“Apple knows everything about you”: How Military Personnel Understand Social Media Risk

Military personnel understand the risks of their social media use more comprehensively and complexly in relation to their identity as everyday consumers of social and digital media than in relation to their identity as a member of the Armed Forces.

This finding emerged from the results of the ‘User’ strand of the DUN Project which sought to understand why and how military personnel use social media and how they understand risk in relation to social media. We conducted a series of focus groups with military personnel of all ranks and ages across the three services of the Armed Forces.

In these groups, our participants initially outlined the risks of social media as a member of the Armed Forces which they discussed in broad and generic terms. The tenor of their discussion resonated with current guidance on social media for Armed Forces personnel which emphasises that individuals should take responsibility for their own social media content.
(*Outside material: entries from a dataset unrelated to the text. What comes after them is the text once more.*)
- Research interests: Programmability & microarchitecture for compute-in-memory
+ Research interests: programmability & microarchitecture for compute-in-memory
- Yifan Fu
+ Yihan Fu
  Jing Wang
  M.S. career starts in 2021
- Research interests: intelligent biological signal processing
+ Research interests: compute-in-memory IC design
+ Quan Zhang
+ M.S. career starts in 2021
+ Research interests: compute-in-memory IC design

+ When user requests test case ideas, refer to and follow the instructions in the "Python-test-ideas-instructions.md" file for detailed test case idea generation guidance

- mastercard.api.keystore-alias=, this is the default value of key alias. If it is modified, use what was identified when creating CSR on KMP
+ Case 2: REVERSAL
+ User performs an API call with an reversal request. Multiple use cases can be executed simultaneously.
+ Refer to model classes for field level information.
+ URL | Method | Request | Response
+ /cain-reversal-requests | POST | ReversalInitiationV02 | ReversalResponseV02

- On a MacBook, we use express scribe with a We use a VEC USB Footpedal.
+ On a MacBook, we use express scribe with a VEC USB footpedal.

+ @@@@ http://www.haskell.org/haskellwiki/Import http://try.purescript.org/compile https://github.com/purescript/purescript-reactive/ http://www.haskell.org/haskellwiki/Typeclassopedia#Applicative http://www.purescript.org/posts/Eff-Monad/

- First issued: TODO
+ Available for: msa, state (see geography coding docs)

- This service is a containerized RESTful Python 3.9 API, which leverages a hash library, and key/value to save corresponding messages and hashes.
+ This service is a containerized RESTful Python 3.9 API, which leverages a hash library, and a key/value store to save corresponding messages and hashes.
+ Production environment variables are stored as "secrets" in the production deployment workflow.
Our participants stated that the greatest risk of social media was to their own personal security, particularly being tracked and targeted by ‘terrorists’ through their social media use:

I mean at the end of the day we are targets in our own country and we do need to be careful. We are constant targets all the time and we don’t know it. I don’t know if someone is out there tracking me? It could be happening.

So we are always a target…nothing might ever happen to us but we’re always going to be potential targets of terrorism.

What was significant about these discussions was that the participants rarely discussed the risk from terrorism in relation to their own social media use. Instead, they drew upon examples from training briefings or high profile media cases. Here, they predominantly understood risk to derive from the posting of social media content that rendered the user identifiable as a member of the Armed Forces who could be tracked and targeted.

If you’ve got a Facebook profile and you’re dressed in a military uniform, then if you’ve got someone who’s got a casual attitude towards carrying out an attack, then they could find information.

Examples they cited included the terrorist tracking of a family member through Facebook, an attempted Lee Rigby copycat killing, and the ‘Tipton Taliban’. Indeed, a significant number of participants believed that Gunner Lee Rigby, who was murdered in May 2013 near a barracks in Woolwich, had been tracked through his social media use:

…and that’s what happened to Lee Rigby and everyone else who got killed in Central London or, you know, you haven’t got a clue who is following and who is not.

…that was a clear cut case of social media was used to track this individual, there was a plot and these men were charged and sent to prison for that. The Lee Rigby one, I think social media was then used…

The kind of people that carried out the attack on Gunner Rigby, they’re going to have the knowledge and the know-how to actually track someone down on Facebook. The threat is that, and what happened to Gunner Rigby, in my opinion, it’s a very low-tech and easy way to target someone.

Yet, there is no evidence that Lee Rigby had been individually “tracked” on social media. An Intelligence and Security Committee report on Lee Rigby’s murder only highlights that one of the killers engaged in an “online exchange” with an “extremist”.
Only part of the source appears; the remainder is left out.